Published in PC Hardware

AMD explains Ryzen improvements

by on11 September 2019

Clock boosting fixes

AMD has released more details about changes to the boost clocks of its third-generation Ryzen processor family as part of an AGESA update.

Most modern processors have something like a turbo mode to allow the CPU to increase its operating frequency above the normal maximum. There are two flavours - one which allows an all-core boost when all of the processor's physical cores are running flat out and the other is an any-core boost can be achieved by a single core running a single thread.

But noted overclocker Roman 'der8auer' Hartung discovered that only a minority of processors in AMD's third-generation Ryzen processor family reached their promised boost clocks - as few as single-digit percentages at the higher end of the range.

AMD investigated and found that the firmware that was artificially restricting boost clocks. It promised to provide an update on September 10. According to what we got from AMD, it has confirmed Hartung's research. 

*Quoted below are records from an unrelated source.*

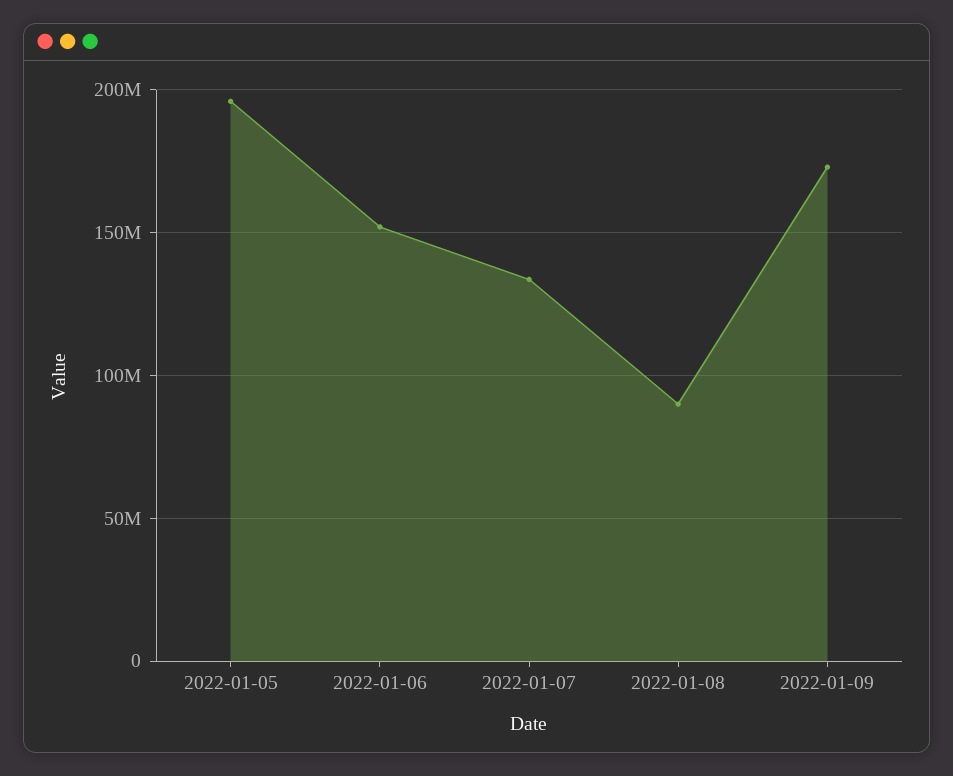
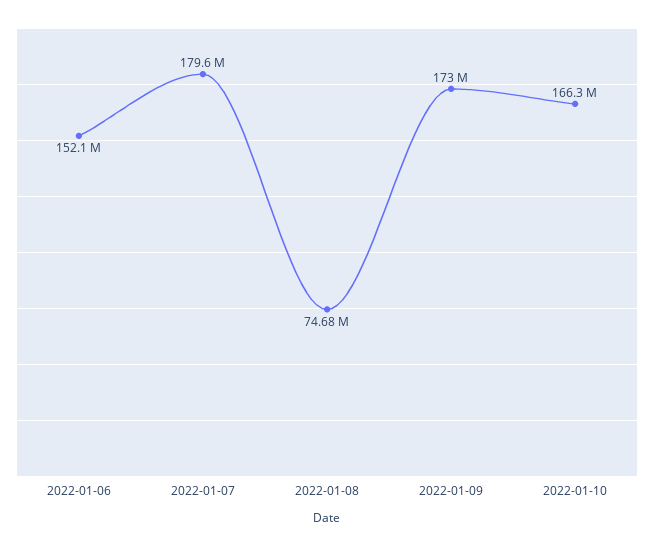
2022-01-05: 195000000 -> none
2022-01-07: 135000000 -> 179600000
2022-01-08: 90000000 -> 74680000
2022-01-10: none -> 166300000

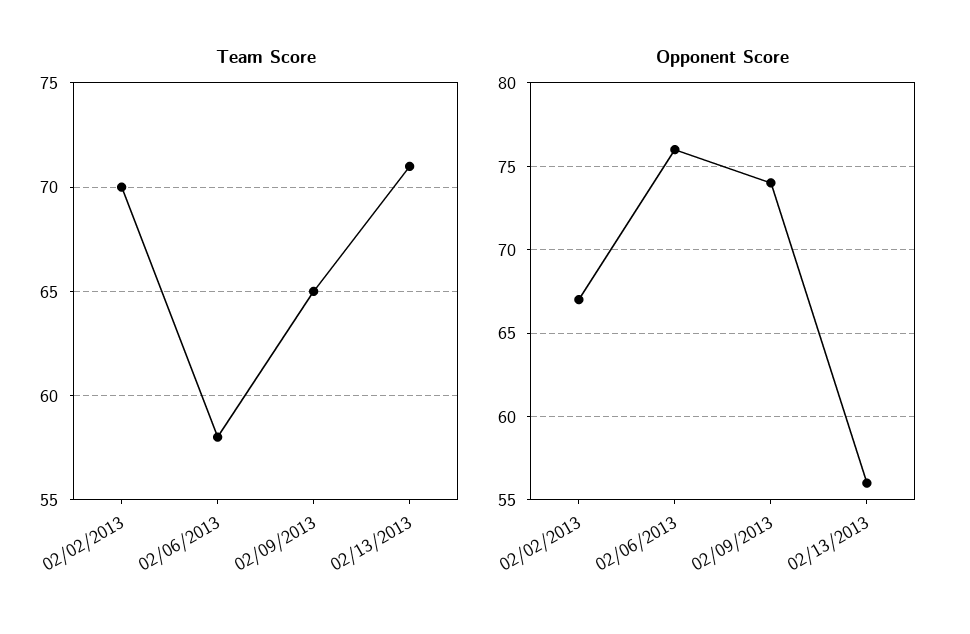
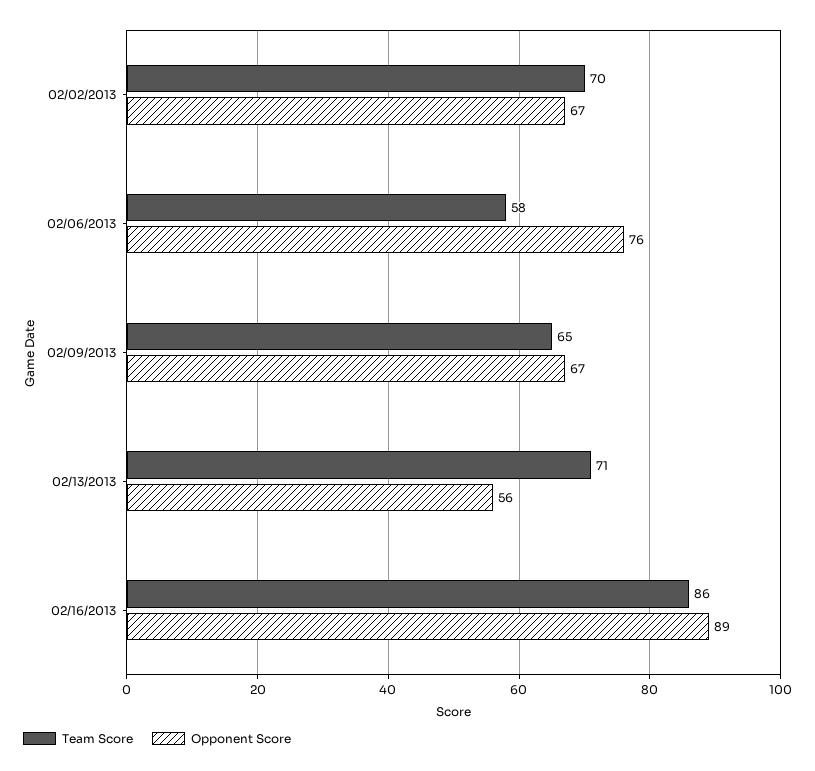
Opponent Score, 02/09/2013: 74 -> 67
Team Score, 02/16/2013: none -> 86
Opponent Score, 02/16/2013: none -> 89

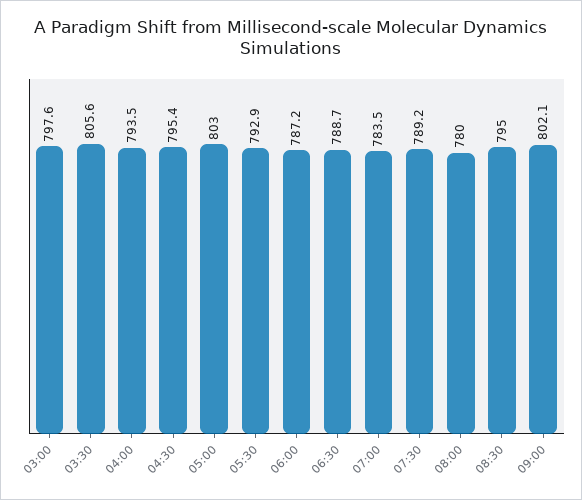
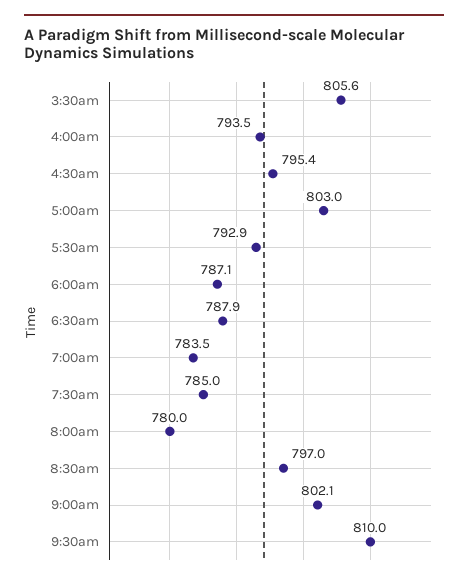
03:00: 797.6 -> none
06:00: 787.2 -> 787.1
06:30: 788.7 -> 787.9
07:30: 789.2 -> 785
08:30: 795 -> 797
9:30am: none -> 810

AMD's Robert Hallock said: "Our analysis indicates that the processor boost algorithm was affected by an issue that could cause target frequencies to be lower than expected. This has been resolved. We’ve also been exploring other opportunities to optimise performance, which can further enhance the frequency. These changes are now being implemented in flashable BIOSes from our motherboard partners. Across the stack of 3rd Gen Ryzen Processors, our internal testing shows that these changes can add approximately 25-50MHz to the current boost frequencies under various workloads."

AMD has disagreed with Hartung's chosen workload for boost clock testing - and warns that even with the updated firmware users may still not see the advertised boost clock speeds when attempting to replicate Hartung's results.

"Following the installation of the latest BIOS update, a consumer running a bursty, sufficient application on a PC with the latest software updates and adequate voltage and thermal headroom should see the maximum boost frequency of their processor. PCMark 10 is a good proxy for a user to test the maximum boost frequency of the processor in their system. It is fully expected that if users run a workload like Cinebench, which runs for an extended period of time, the operating frequencies may be lower than maximum throughout the run", Hallock said.

Hallock has announced that the firmware update - known as AGESA, the AMD Generic Encapsulated Software Architecture - will include an improved 'calmer idle' function designed to smooth out Ryzen's tendency to spike to high frequencies and voltages for extremely short workloads.

"The changes primarily arrive in the form of an "activity filter" that empowers the CPU boost algorithm itself to disregard intermittent OS and application background noise. 'Example test cases might include video playback, game launchers, monitoring utilities, and peripheral utilities. These cases tend to make regular requests for a higher boost state, but their intermittent nature would fall below the threshold of the activity filter. Net-net, we expect you’ll see lower desktop voltages, around 1.2V, for the core(s) actively handling such tasks. We believe this solution will be even more effective than the July changes for an even wider range of applications." 

Finally, AMD will launch a new software development kit which will "allow anyone to build a public monitoring utility that can reliably report a range of key processor metrics consistently".

The tool, due to release on 30 September will include over 30 APIs calls pulling information including voltages and clocks for a range of components, peak and average core voltage, operating temperature, current and power limits for the motherboard socket and voltage regulator modules (VRMs), peak processor speed during a measuring period, and effective frequency taking into account sleep states.

Hallock has confirmed that the firmware update, dubbed AGESA 1003ABBA, has already been provided to motherboard partners; it will be up to these companies to fold it into their UEFI updates and offer them as downloads for each motherboard model they offer - something Hallock says could take up to three weeks. Early beta builds, however, have already begun to leak, suggesting that some board makers may be able to get their updates out a little earlier.